The records Block Start

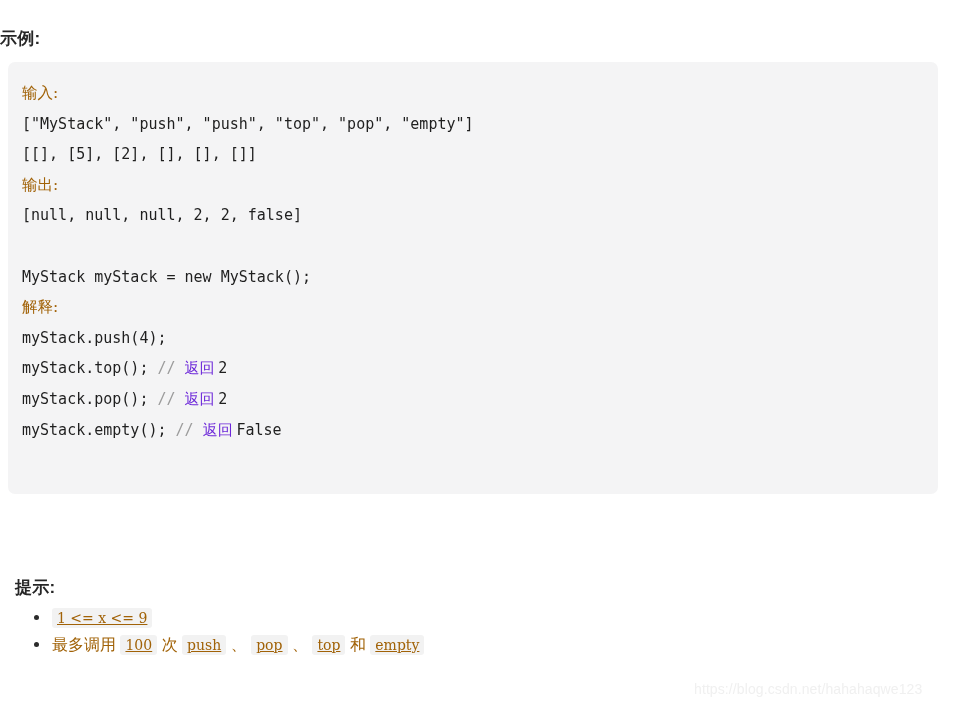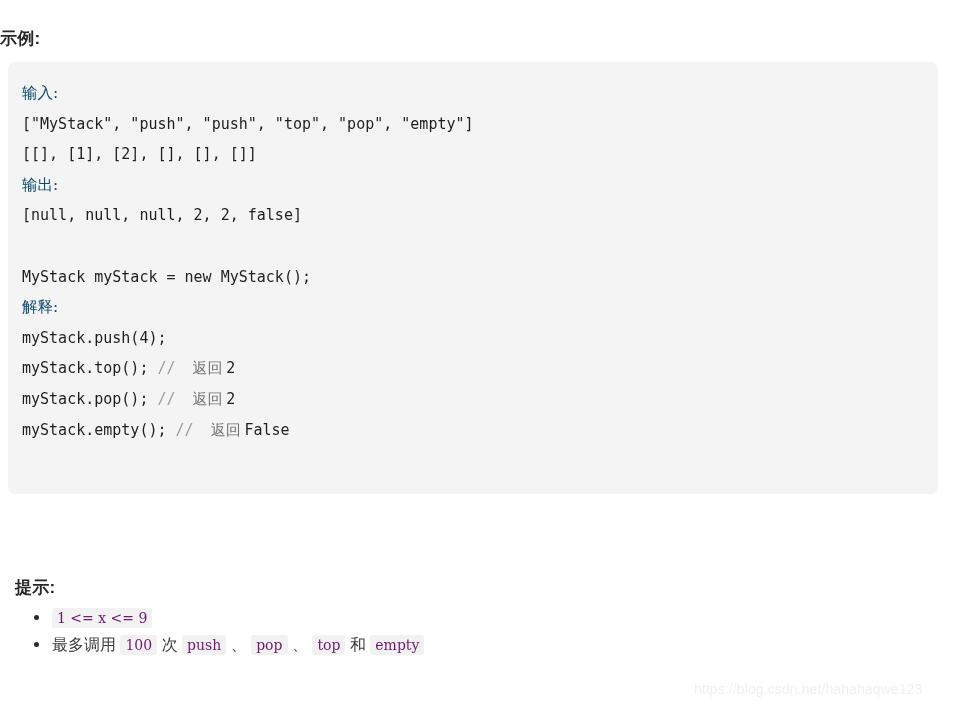"输入:" .code-line.cjk { color: #0c4a6e -> #a16207 }
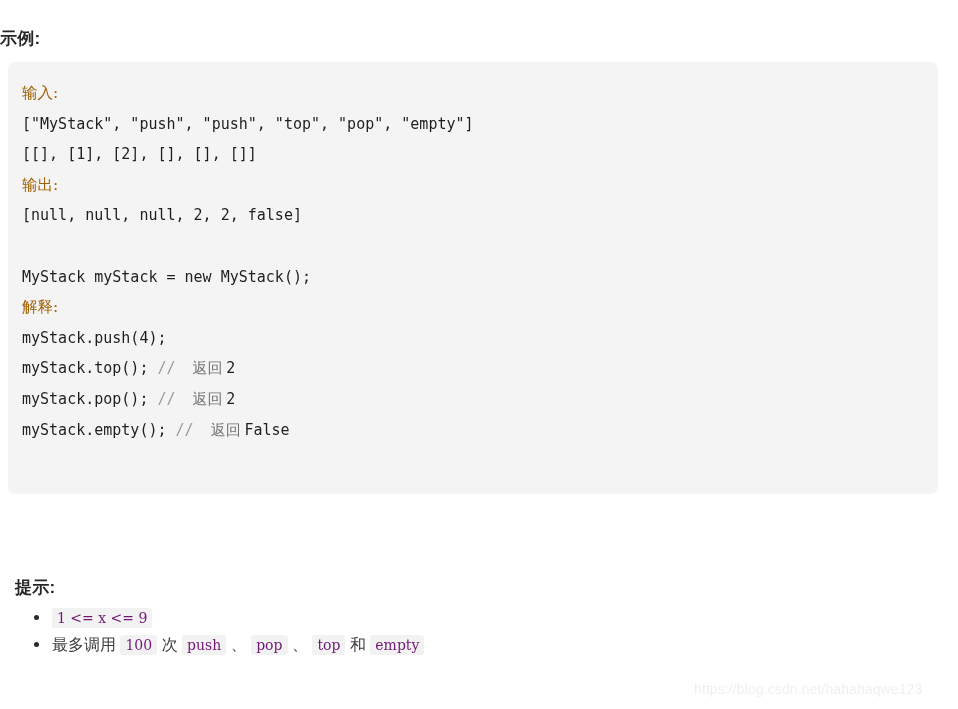"[[], [1], [2], [], []," div.code-line { text: 1 -> 5 }
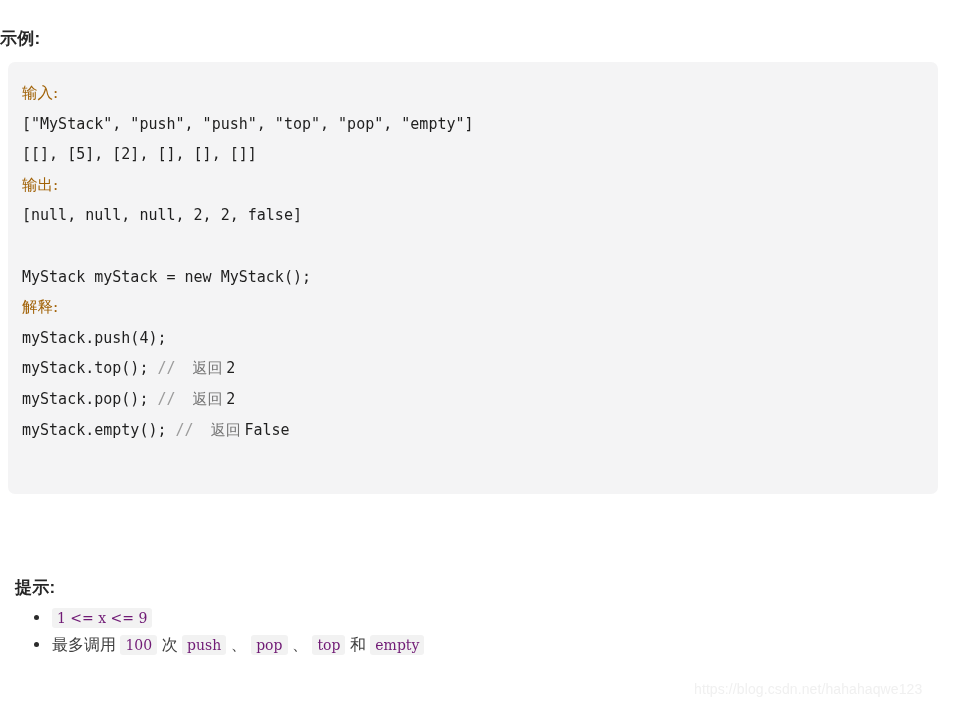"返回" .cmt-cjk { color: #737373 -> #6d28d9; margin-left: 8px -> none }
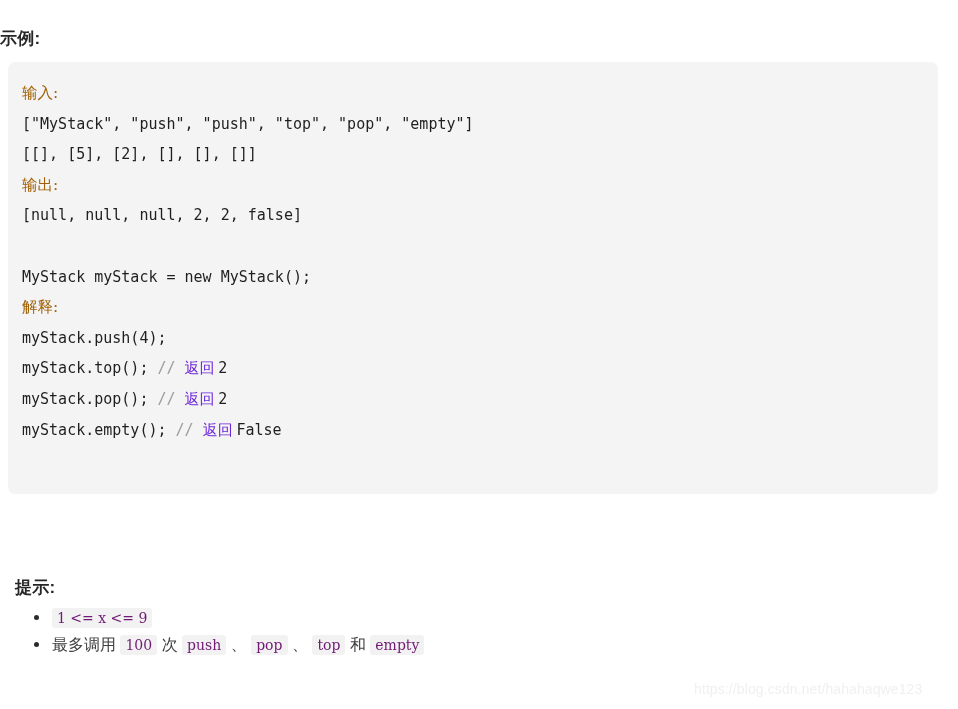"1 <= x <= 9" code.chip { color: #701a75 -> #a16207; text-decoration: none -> underline }
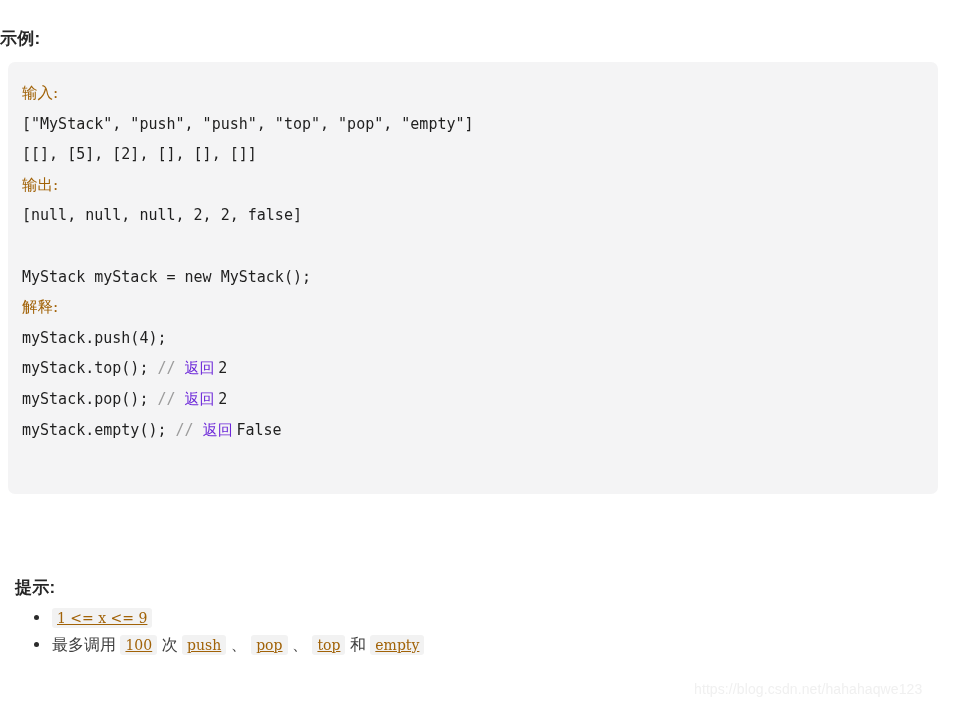"最多调用" .hint-item .txt { color: #404040 -> #a16207 }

The records Block End

- [Activity]
Set down the entries above word for word, but drop any image.

- [Exercise solution]
"输入:" .code-line.cjk { color: #0c4a6e -> #a16207 }
"[[], [1], [2], [], []," div.code-line { text: 1 -> 5 }
"返回" .cmt-cjk { color: #737373 -> #6d28d9; margin-left: 8px -> none }
"1 <= x <= 9" code.chip { color: #701a75 -> #a16207; text-decoration: none -> underline }
"最多调用" .hint-item .txt { color: #404040 -> #a16207 }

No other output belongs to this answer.